## Dataset entries

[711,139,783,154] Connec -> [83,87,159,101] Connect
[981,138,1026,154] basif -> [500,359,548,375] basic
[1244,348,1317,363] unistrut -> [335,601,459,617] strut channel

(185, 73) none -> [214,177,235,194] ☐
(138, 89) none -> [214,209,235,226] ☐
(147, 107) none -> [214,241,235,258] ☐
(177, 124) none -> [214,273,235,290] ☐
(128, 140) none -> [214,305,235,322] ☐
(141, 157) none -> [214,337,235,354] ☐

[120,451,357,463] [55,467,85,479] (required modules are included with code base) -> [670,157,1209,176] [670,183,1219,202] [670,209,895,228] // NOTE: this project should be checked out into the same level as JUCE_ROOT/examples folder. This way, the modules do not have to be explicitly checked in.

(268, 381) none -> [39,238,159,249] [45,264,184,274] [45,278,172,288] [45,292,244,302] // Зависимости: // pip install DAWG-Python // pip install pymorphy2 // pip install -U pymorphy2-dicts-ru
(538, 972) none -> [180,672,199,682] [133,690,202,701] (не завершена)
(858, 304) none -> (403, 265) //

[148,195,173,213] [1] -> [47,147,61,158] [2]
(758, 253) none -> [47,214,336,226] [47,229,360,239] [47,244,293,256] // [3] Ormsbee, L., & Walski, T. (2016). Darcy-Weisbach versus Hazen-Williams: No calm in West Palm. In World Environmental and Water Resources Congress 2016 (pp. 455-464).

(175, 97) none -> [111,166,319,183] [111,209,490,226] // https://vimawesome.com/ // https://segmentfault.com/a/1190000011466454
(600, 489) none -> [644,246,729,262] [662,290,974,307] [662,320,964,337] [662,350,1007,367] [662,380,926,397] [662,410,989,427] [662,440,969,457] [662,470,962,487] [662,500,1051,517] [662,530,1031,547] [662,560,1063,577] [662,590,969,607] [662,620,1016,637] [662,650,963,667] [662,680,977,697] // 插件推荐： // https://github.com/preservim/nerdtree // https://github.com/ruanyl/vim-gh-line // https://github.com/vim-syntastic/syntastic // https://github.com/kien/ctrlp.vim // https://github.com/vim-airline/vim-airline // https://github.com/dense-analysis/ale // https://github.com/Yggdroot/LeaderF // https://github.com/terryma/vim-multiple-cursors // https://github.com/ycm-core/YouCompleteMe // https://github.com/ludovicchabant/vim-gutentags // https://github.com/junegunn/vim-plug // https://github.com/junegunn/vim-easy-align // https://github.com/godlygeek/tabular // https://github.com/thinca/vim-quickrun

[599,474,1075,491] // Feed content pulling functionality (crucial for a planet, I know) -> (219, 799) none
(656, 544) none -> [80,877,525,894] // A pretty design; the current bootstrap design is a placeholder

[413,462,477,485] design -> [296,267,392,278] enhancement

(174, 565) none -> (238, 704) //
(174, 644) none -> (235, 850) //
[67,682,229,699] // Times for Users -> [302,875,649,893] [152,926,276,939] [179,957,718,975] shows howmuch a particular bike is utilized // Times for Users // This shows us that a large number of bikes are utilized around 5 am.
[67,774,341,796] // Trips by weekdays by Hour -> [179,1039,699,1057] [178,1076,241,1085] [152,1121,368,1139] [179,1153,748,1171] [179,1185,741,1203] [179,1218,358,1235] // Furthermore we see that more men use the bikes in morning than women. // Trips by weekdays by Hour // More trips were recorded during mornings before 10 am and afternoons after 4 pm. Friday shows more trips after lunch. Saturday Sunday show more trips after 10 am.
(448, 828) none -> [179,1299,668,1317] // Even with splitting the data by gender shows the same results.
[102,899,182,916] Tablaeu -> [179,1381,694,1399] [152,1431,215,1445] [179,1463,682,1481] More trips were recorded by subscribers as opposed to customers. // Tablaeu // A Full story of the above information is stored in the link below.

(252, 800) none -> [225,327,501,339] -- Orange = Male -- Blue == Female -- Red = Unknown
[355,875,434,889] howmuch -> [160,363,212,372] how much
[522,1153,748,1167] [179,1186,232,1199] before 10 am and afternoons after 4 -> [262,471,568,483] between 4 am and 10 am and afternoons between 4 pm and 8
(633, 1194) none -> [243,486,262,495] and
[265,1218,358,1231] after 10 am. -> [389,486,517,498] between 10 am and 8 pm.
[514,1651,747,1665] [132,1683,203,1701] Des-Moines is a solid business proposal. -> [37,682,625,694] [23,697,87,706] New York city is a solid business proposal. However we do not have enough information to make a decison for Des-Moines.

## Directions for this task
All the entries must be retyped exactly.

## Written answer
[711,139,783,154] Connec -> [83,87,159,101] Connect
[981,138,1026,154] basif -> [500,359,548,375] basic
[1244,348,1317,363] unistrut -> [335,601,459,617] strut channel

(185, 73) none -> [214,177,235,194] ☐
(138, 89) none -> [214,209,235,226] ☐
(147, 107) none -> [214,241,235,258] ☐
(177, 124) none -> [214,273,235,290] ☐
(128, 140) none -> [214,305,235,322] ☐
(141, 157) none -> [214,337,235,354] ☐

[120,451,357,463] [55,467,85,479] (required modules are included with code base) -> [670,157,1209,176] [670,183,1219,202] [670,209,895,228] // NOTE: this project should be checked out into the same level as JUCE_ROOT/examples folder. This way, the modules do not have to be explicitly checked in.

(268, 381) none -> [39,238,159,249] [45,264,184,274] [45,278,172,288] [45,292,244,302] // Зависимости: // pip install DAWG-Python // pip install pymorphy2 // pip install -U pymorphy2-dicts-ru
(538, 972) none -> [180,672,199,682] [133,690,202,701] (не завершена)
(858, 304) none -> (403, 265) //

[148,195,173,213] [1] -> [47,147,61,158] [2]
(758, 253) none -> [47,214,336,226] [47,229,360,239] [47,244,293,256] // [3] Ormsbee, L., & Walski, T. (2016). Darcy-Weisbach versus Hazen-Williams: No calm in West Palm. In World Environmental and Water Resources Congress 2016 (pp. 455-464).

(175, 97) none -> [111,166,319,183] [111,209,490,226] // https://vimawesome.com/ // https://segmentfault.com/a/1190000011466454
(600, 489) none -> [644,246,729,262] [662,290,974,307] [662,320,964,337] [662,350,1007,367] [662,380,926,397] [662,410,989,427] [662,440,969,457] [662,470,962,487] [662,500,1051,517] [662,530,1031,547] [662,560,1063,577] [662,590,969,607] [662,620,1016,637] [662,650,963,667] [662,680,977,697] // 插件推荐： // https://github.com/preservim/nerdtree // https://github.com/ruanyl/vim-gh-line // https://github.com/vim-syntastic/syntastic // https://github.com/kien/ctrlp.vim // https://github.com/vim-airline/vim-airline // https://github.com/dense-analysis/ale // https://github.com/Yggdroot/LeaderF // https://github.com/terryma/vim-multiple-cursors // https://github.com/ycm-core/YouCompleteMe // https://github.com/ludovicchabant/vim-gutentags // https://github.com/junegunn/vim-plug // https://github.com/junegunn/vim-easy-align // https://github.com/godlygeek/tabular // https://github.com/thinca/vim-quickrun

[599,474,1075,491] // Feed content pulling functionality (crucial for a planet, I know) -> (219, 799) none
(656, 544) none -> [80,877,525,894] // A pretty design; the current bootstrap design is a placeholder

[413,462,477,485] design -> [296,267,392,278] enhancement

(174, 565) none -> (238, 704) //
(174, 644) none -> (235, 850) //
[67,682,229,699] // Times for Users -> [302,875,649,893] [152,926,276,939] [179,957,718,975] shows howmuch a particular bike is utilized // Times for Users // This shows us that a large number of bikes are utilized around 5 am.
[67,774,341,796] // Trips by weekdays by Hour -> [179,1039,699,1057] [178,1076,241,1085] [152,1121,368,1139] [179,1153,748,1171] [179,1185,741,1203] [179,1218,358,1235] // Furthermore we see that more men use the bikes in morning than women. // Trips by weekdays by Hour // More trips were recorded during mornings before 10 am and afternoons after 4 pm. Friday shows more trips after lunch. Saturday Sunday show more trips after 10 am.
(448, 828) none -> [179,1299,668,1317] // Even with splitting the data by gender shows the same results.
[102,899,182,916] Tablaeu -> [179,1381,694,1399] [152,1431,215,1445] [179,1463,682,1481] More trips were recorded by subscribers as opposed to customers. // Tablaeu // A Full story of the above information is stored in the link below.

(252, 800) none -> [225,327,501,339] -- Orange = Male -- Blue == Female -- Red = Unknown
[355,875,434,889] howmuch -> [160,363,212,372] how much
[522,1153,748,1167] [179,1186,232,1199] before 10 am and afternoons after 4 -> [262,471,568,483] between 4 am and 10 am and afternoons between 4 pm and 8
(633, 1194) none -> [243,486,262,495] and
[265,1218,358,1231] after 10 am. -> [389,486,517,498] between 10 am and 8 pm.
[514,1651,747,1665] [132,1683,203,1701] Des-Moines is a solid business proposal. -> [37,682,625,694] [23,697,87,706] New York city is a solid business proposal. However we do not have enough information to make a decison for Des-Moines.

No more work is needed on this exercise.